Academic and library resources online

Following is a selection of some of the most important library resources available to lawyers in the UK. These resources are drawn from my “Legal Sites and resources for Lawyers” section at www.venables.co.uk/sitesh.htm#journals and all links are available there. Note that descriptions of free case law resources and current awareness resources are not included in this article but can be found separately on my site at www.venables.co.uk/caselaw.htm and www.venables.co.uk/aware.htm as well as information on legal publishers at www.venables.co.uk/publish.htm.

The Law Society’s library collection and catalogue is a guide to the extensive collection of books, journals, legislation, law reports and other material held in the Society’s archive collection. The collection has over 55,000 volumes to consult within the library or they can provide extracts from most of the collection via their document supply Lawdocs service. There is a vast collection of law reports and legal journals available and there are complete runs of local, public and private acts. There are also extensive parliamentary holdings including Hansard debates from 1804 onwards and House of Commons papers from 1801. There are over 19,000 legal practitioner textbooks dating from the 16th century to the present including 3,500 current ones. There are more than 1,100 journal titles dating from the 18th century to the present and the library currently subscribes to over 60 legal journals. There is online access to an extensive collection of journals via services such as LexisLibrary and Westlaw. There are also law reports, Government and Parliamentary publications and EU materials. You have to register to obtain most of the content – Law Society members can register as well as anyone working for members of the Law Society, such as trainee solicitors and legal information professionals.

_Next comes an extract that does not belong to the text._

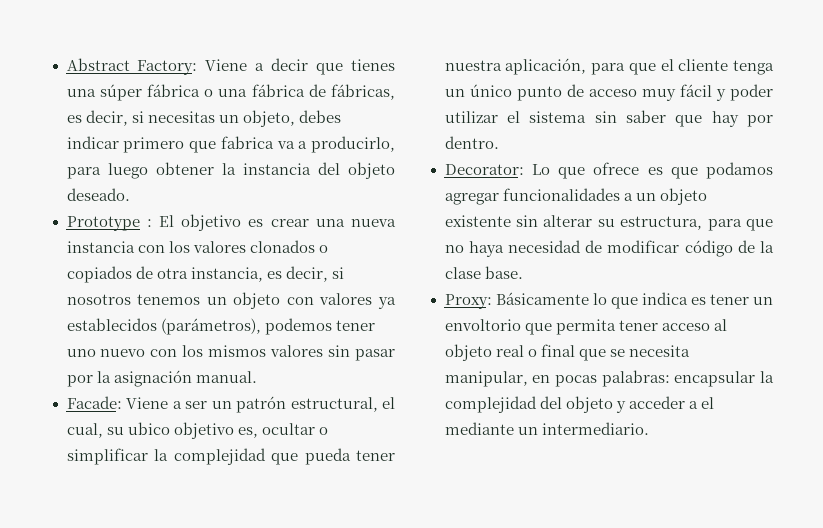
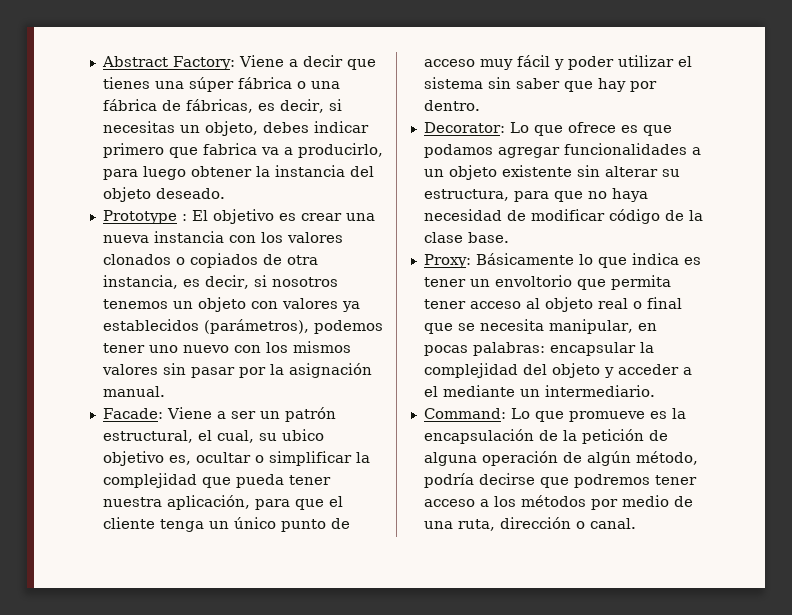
(649, 428) none -> [423,408,686,422] [423,429,668,444] [423,451,698,466] [423,473,697,488] [423,495,693,510] [423,517,636,531] // Command: Lo que promueve es la encapsulación de la petición de alguna operación de algún método, podría decirse que podremos tener acceso a los métodos por medio de una ruta, dirección o canal.

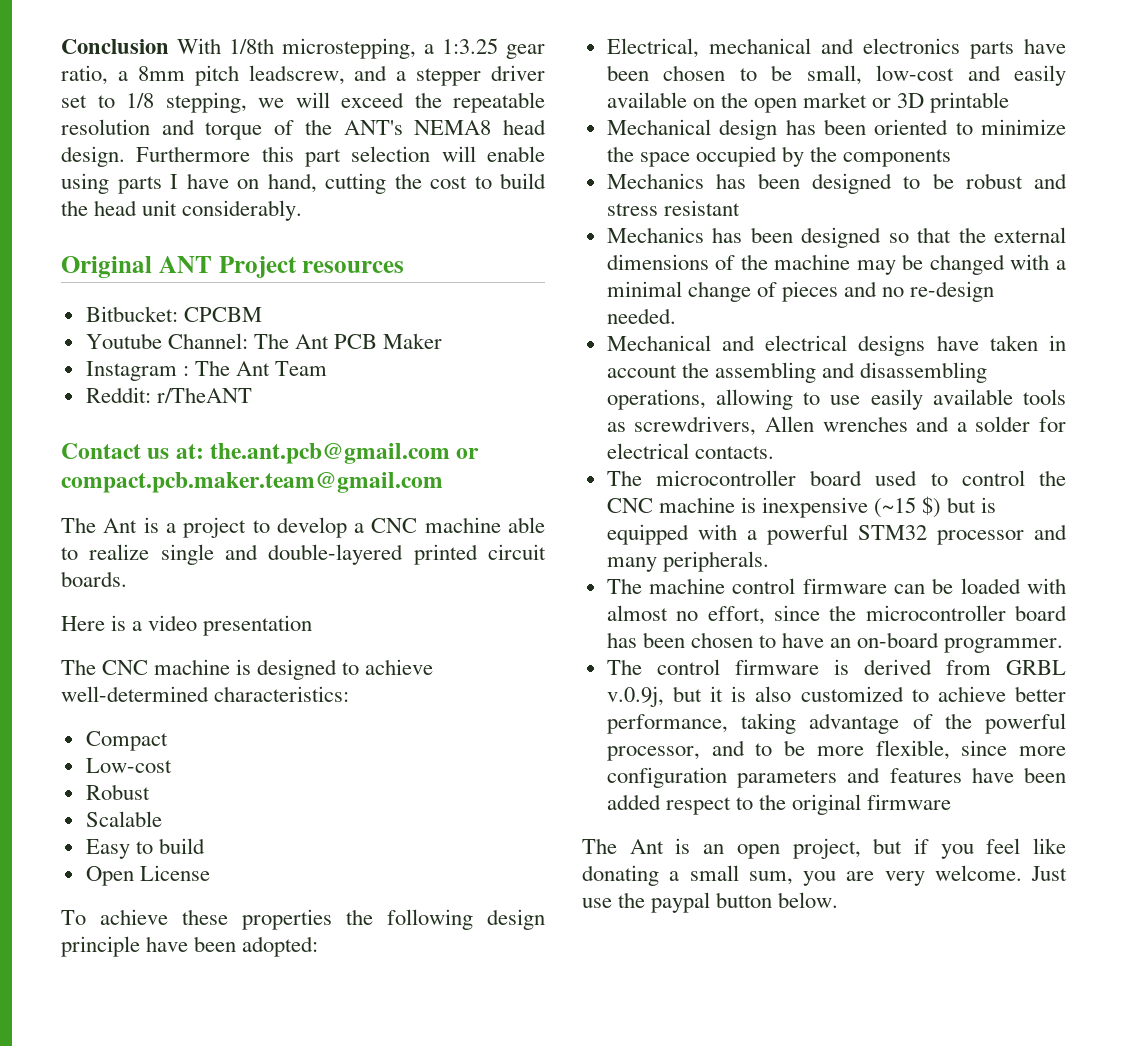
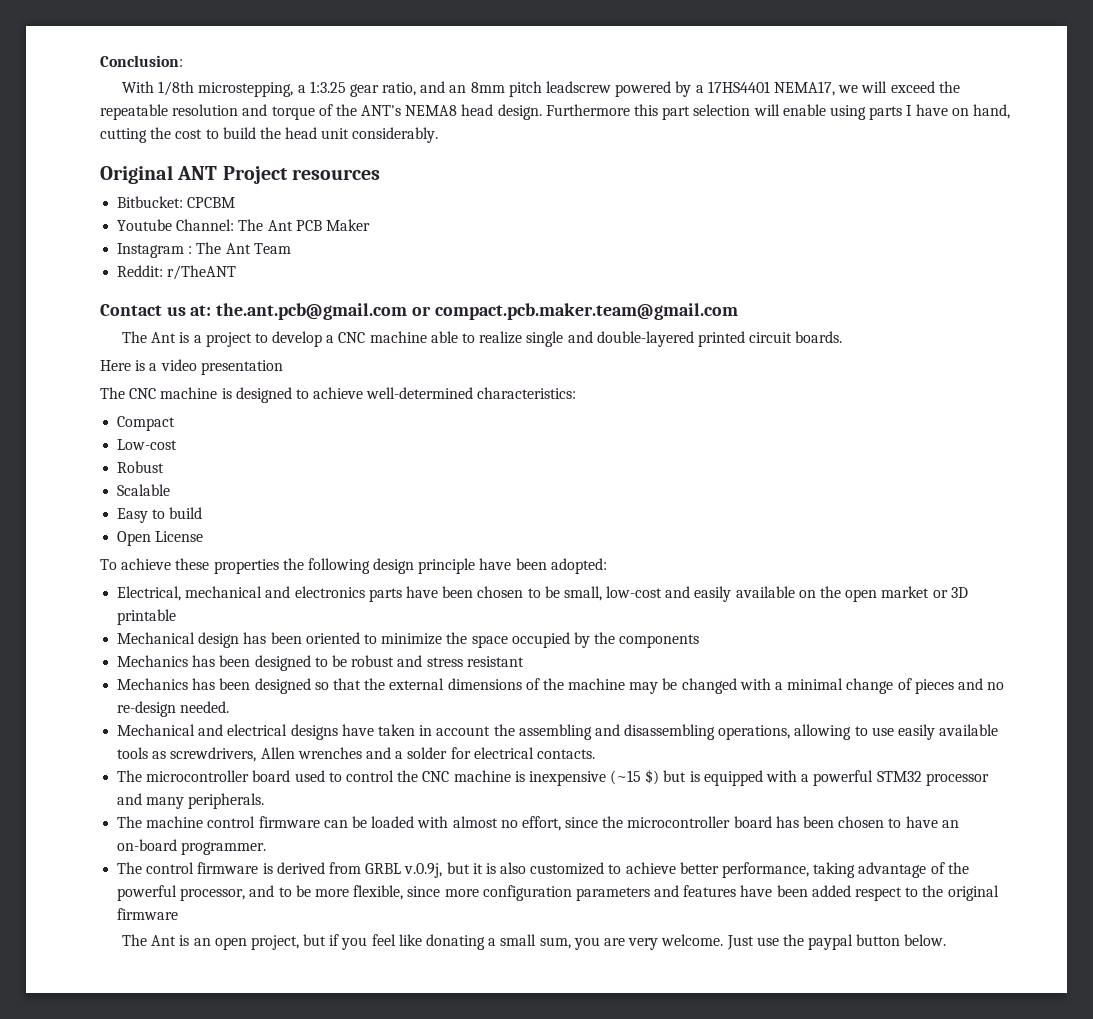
[61,39,169,54] Conclusion -> [100,55,183,67] Conclusion: //
[117,65,545,86] [61,92,247,113] a 8mm pitch leadscrew, and a stepper driver set to 1/8 stepping, -> [420,81,835,97] and an 8mm pitch leadscrew powered by a 17HS4401 NEMA17,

Inner Temple Library provides library services to barrister, judicial and student members of all four Inns of Court (Inner Temple, Gray’s Inn, Lincoln’s Inn and Middle Temple) and the catalogues for all the libraries can be accessed from here. Resources include a comprehensive collection of English legal materials, specialist Scottish & Commonwealth collections, an enquiry service (in person, by telephone and by email), a range of legal research databases and a daily current awareness service. The individual libraries can also be accessed directly, as below.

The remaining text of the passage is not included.